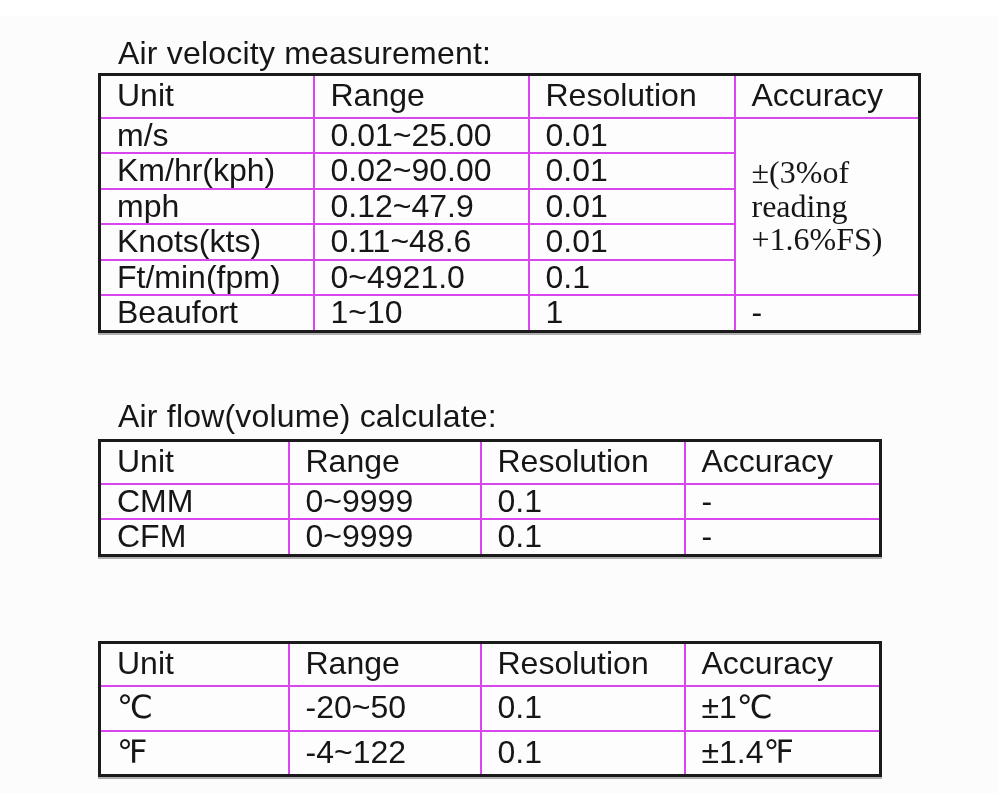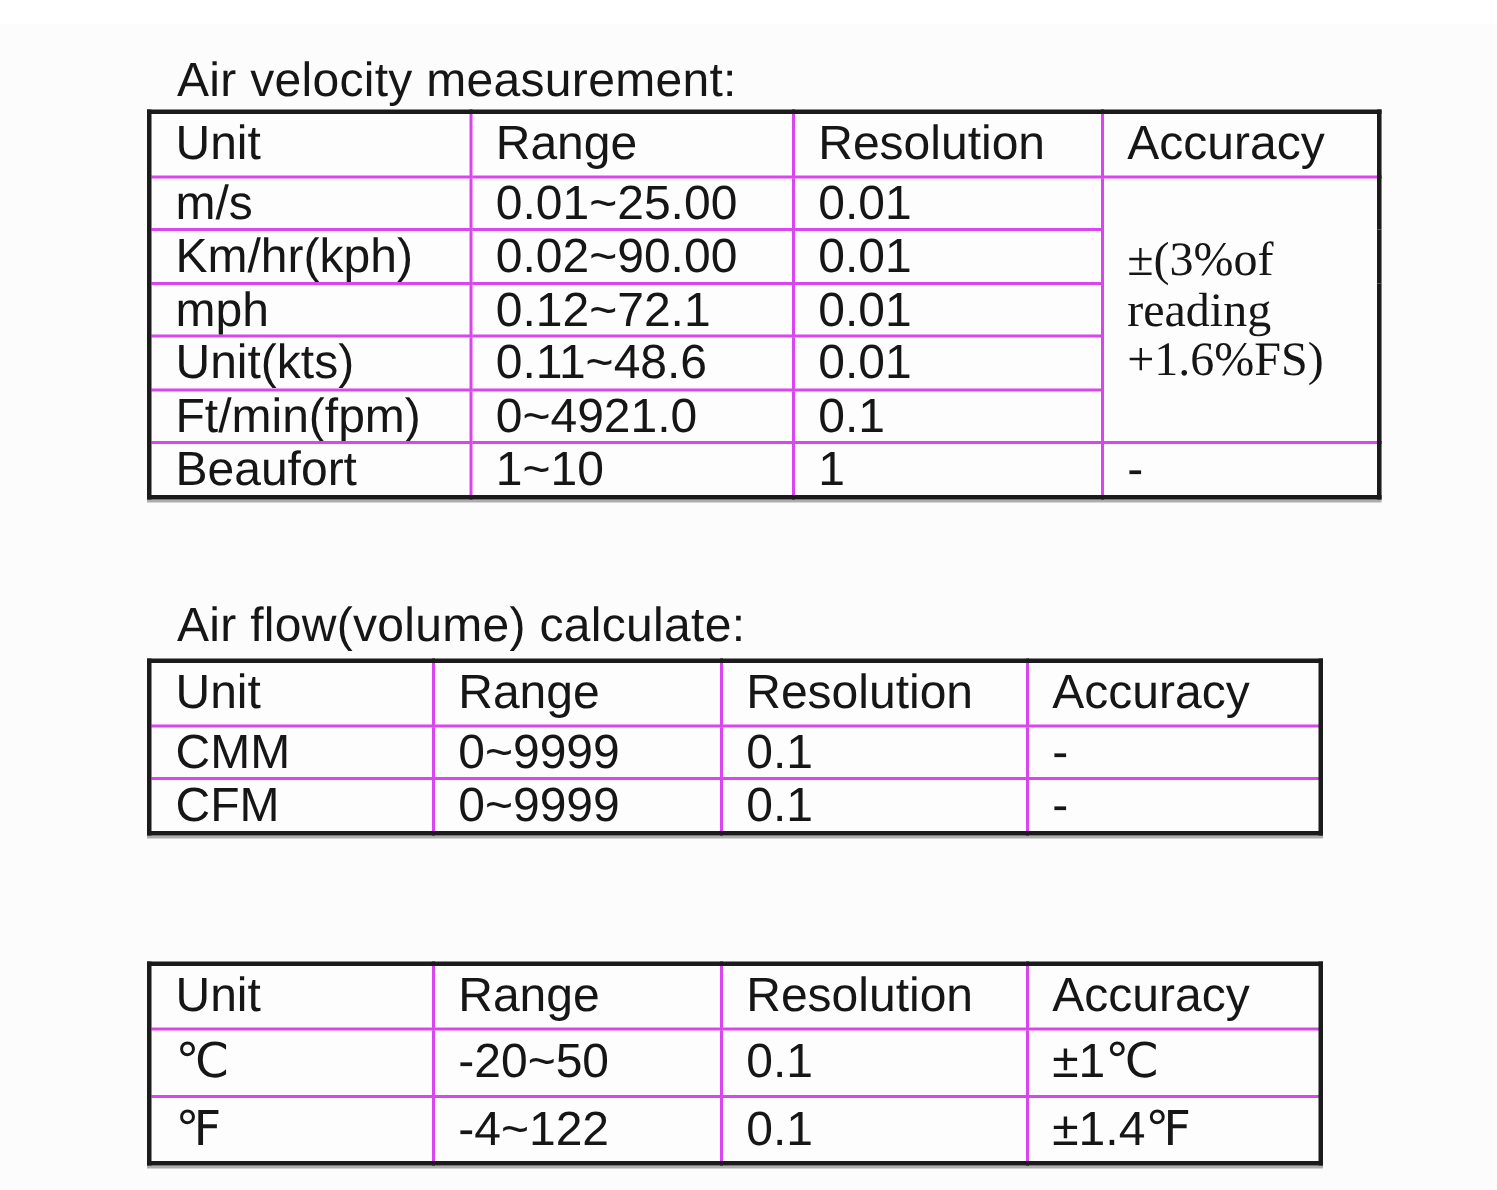--- a/index.html
+++ b/index.html
@@ -78,25 +78,25 @@
       <td>0.01</td>
       <td class="merged" rowspan="5">±(3%of reading +1.6%FS)</td>
     </tr>
     <tr class="data">
       <td>Km/hr(kph)</td>
       <td>0.02~90.00</td>
       <td>0.01</td>
     </tr>
     <tr class="data">
       <td>mph</td>
-      <td>0.12~72.1</td>
+      <td>0.12~47.9</td>
       <td>0.01</td>
     </tr>
     <tr class="data">
-      <td>Unit(kts)</td>
+      <td>Knots(kts)</td>
       <td>0.11~48.6</td>
       <td>0.01</td>
     </tr>
     <tr class="data">
       <td>Ft/min(fpm)</td>
       <td>0~4921.0</td>
       <td>0.1</td>
     </tr>
     <tr class="data">
       <td>Beaufort</td>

* Exercise requirements: Write out the listing above again, exactly, but with no pictures in the copy.

* Problem solution:
--- a/index.html
+++ b/index.html
@@ -78,25 +78,25 @@
       <td>0.01</td>
       <td class="merged" rowspan="5">±(3%of reading +1.6%FS)</td>
     </tr>
     <tr class="data">
       <td>Km/hr(kph)</td>
       <td>0.02~90.00</td>
       <td>0.01</td>
     </tr>
     <tr class="data">
       <td>mph</td>
-      <td>0.12~72.1</td>
+      <td>0.12~47.9</td>
       <td>0.01</td>
     </tr>
     <tr class="data">
-      <td>Unit(kts)</td>
+      <td>Knots(kts)</td>
       <td>0.11~48.6</td>
       <td>0.01</td>
     </tr>
     <tr class="data">
       <td>Ft/min(fpm)</td>
       <td>0~4921.0</td>
       <td>0.1</td>
     </tr>
     <tr class="data">
       <td>Beaufort</td>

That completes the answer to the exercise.